**Action item**
Restate the listing below word for word, and leave its pictures behind.

**Data for analysis**
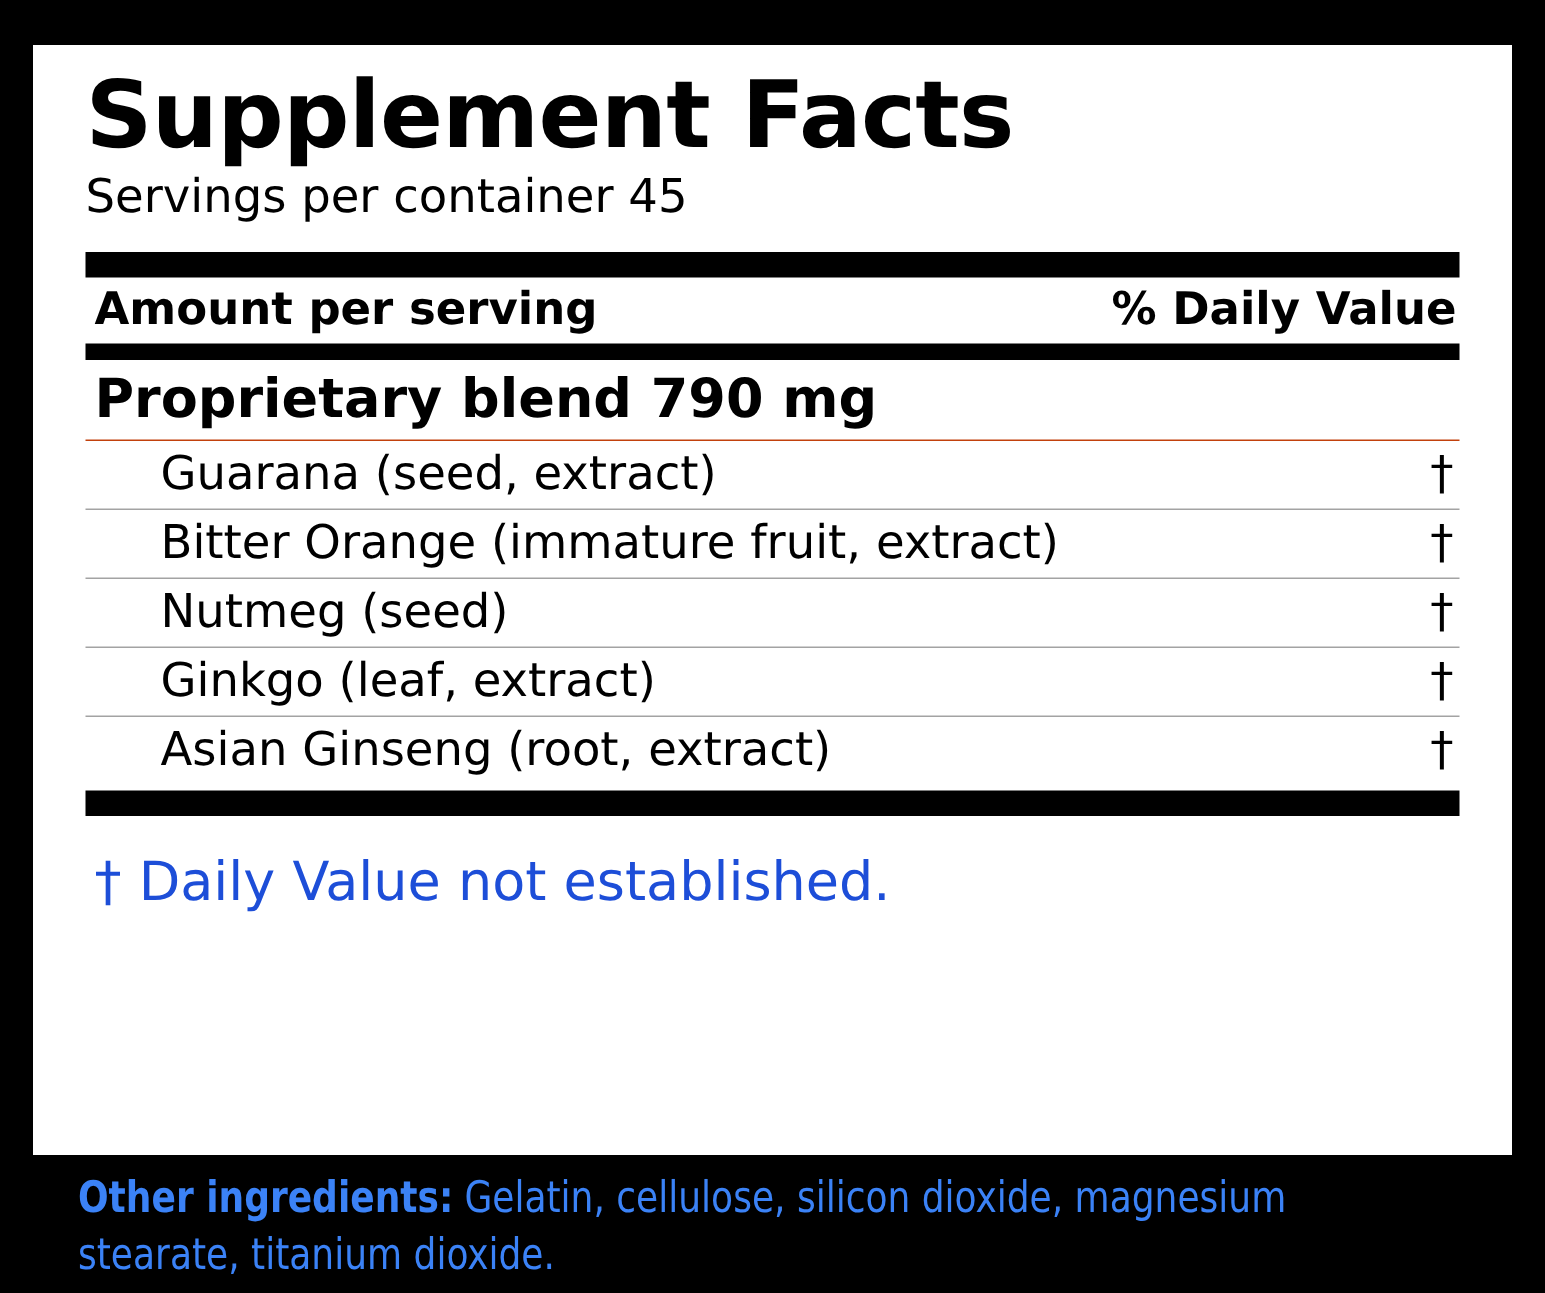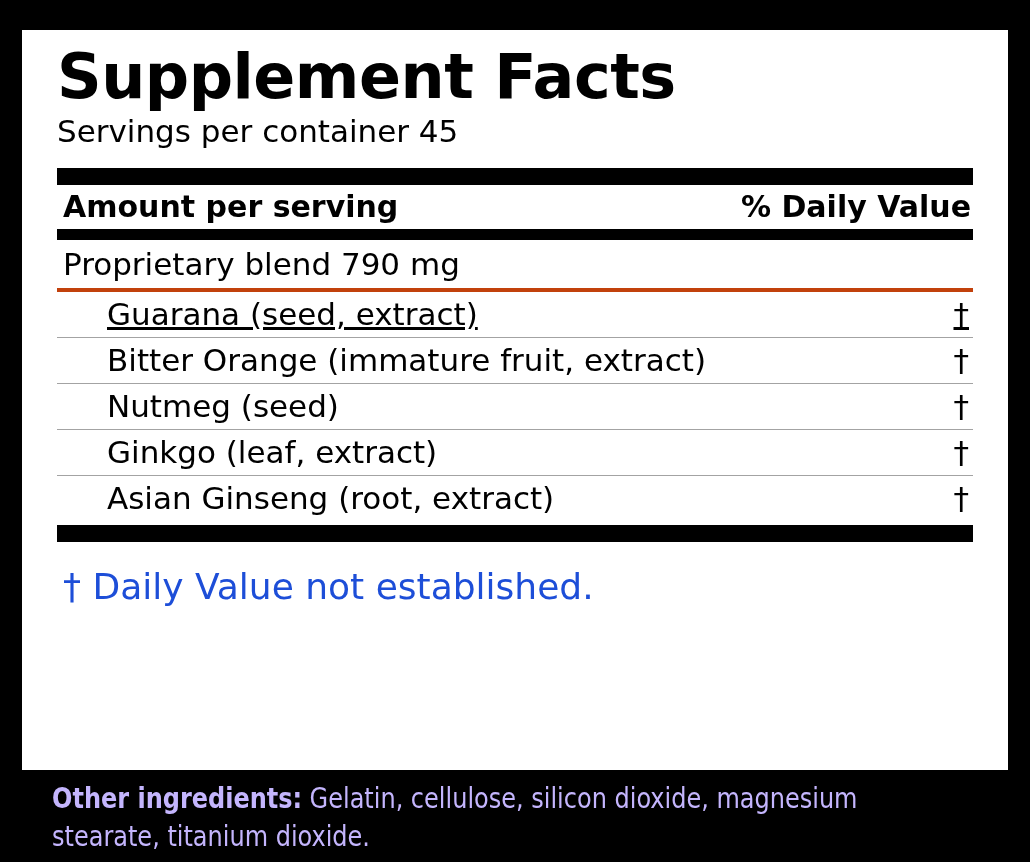--- a/index.html
+++ b/index.html
@@ -84,10 +84,11 @@
   }
 
   .blend-row {
-    font-size: 31px;
+    font-size: 36px;
     color: #000000;
     padding: 6px 2px 6px 6px;
     white-space: nowrap;
+    font-weight: bold;
   }
 
   .ing-table {

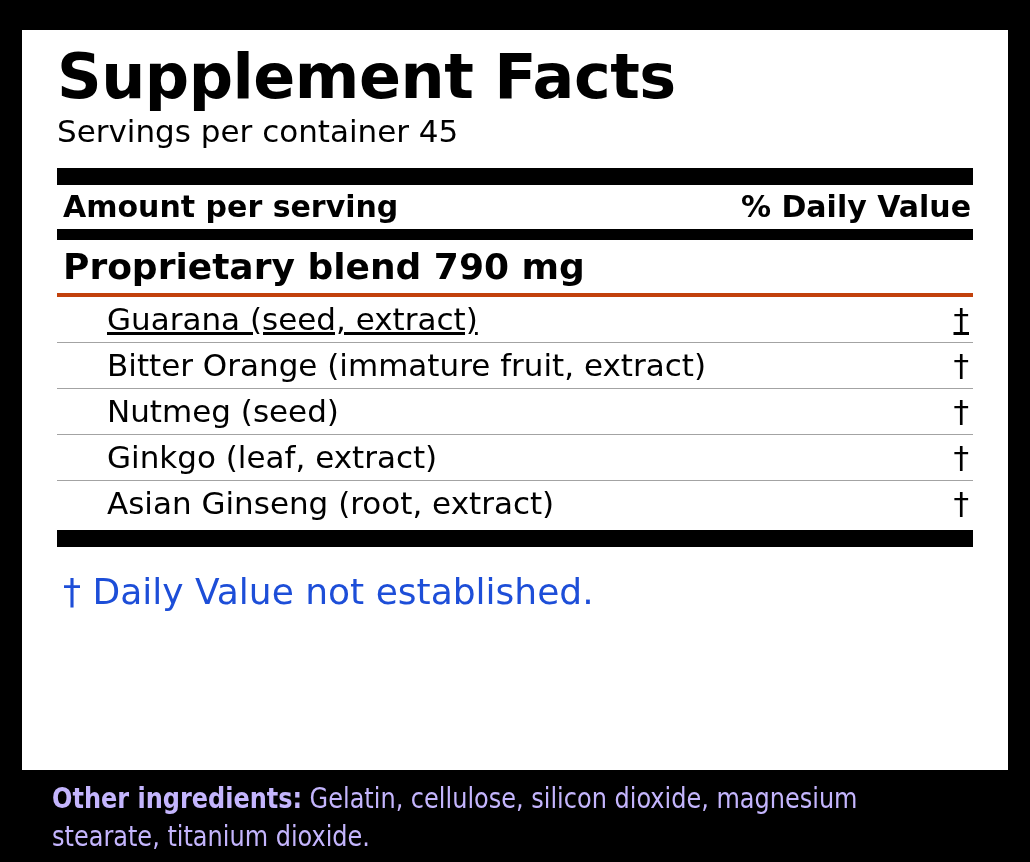--- a/index.html
+++ b/index.html
@@ -104,8 +104,7 @@
     box-sizing: border-box;
   }
   .ing-row:first-child {
-    border-top: 4px solid #c2410c;
-    text-decoration: underline;
+    border-top: 1px solid #c2410c;
   }
   .ing-name {
     font-size: 31px;

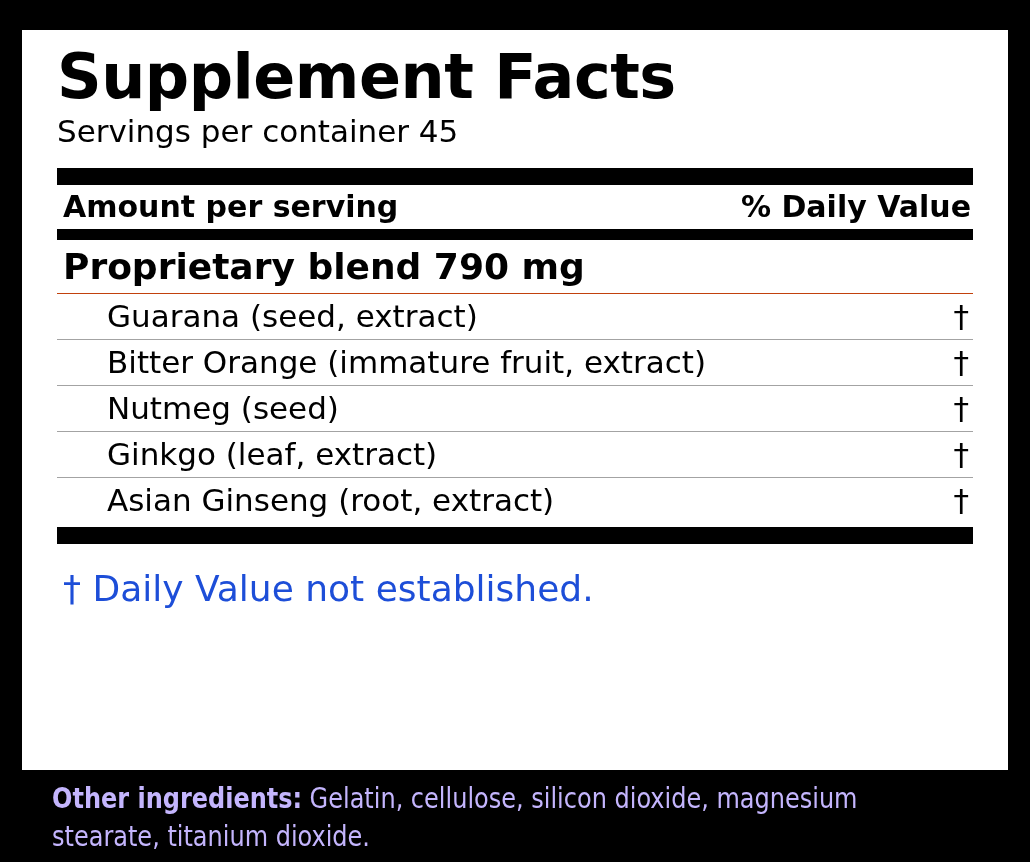--- a/index.html
+++ b/index.html
@@ -132,7 +132,7 @@
     left: 52px;
     top: 780px;
     width: 950px;
-    color: #c4b5fd;
+    color: #3b82f6;
     font-size: 29px;
     line-height: 1.3;
     font-stretch: condensed;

**Result**
--- a/index.html
+++ b/index.html
@@ -84,10 +84,11 @@
   }
 
   .blend-row {
-    font-size: 31px;
+    font-size: 36px;
     color: #000000;
     padding: 6px 2px 6px 6px;
     white-space: nowrap;
+    font-weight: bold;
   }
 
   .ing-table {

--- a/index.html
+++ b/index.html
@@ -104,8 +104,7 @@
     box-sizing: border-box;
   }
   .ing-row:first-child {
-    border-top: 4px solid #c2410c;
-    text-decoration: underline;
+    border-top: 1px solid #c2410c;
   }
   .ing-name {
     font-size: 31px;

--- a/index.html
+++ b/index.html
@@ -132,7 +132,7 @@
     left: 52px;
     top: 780px;
     width: 950px;
-    color: #c4b5fd;
+    color: #3b82f6;
     font-size: 29px;
     line-height: 1.3;
     font-stretch: condensed;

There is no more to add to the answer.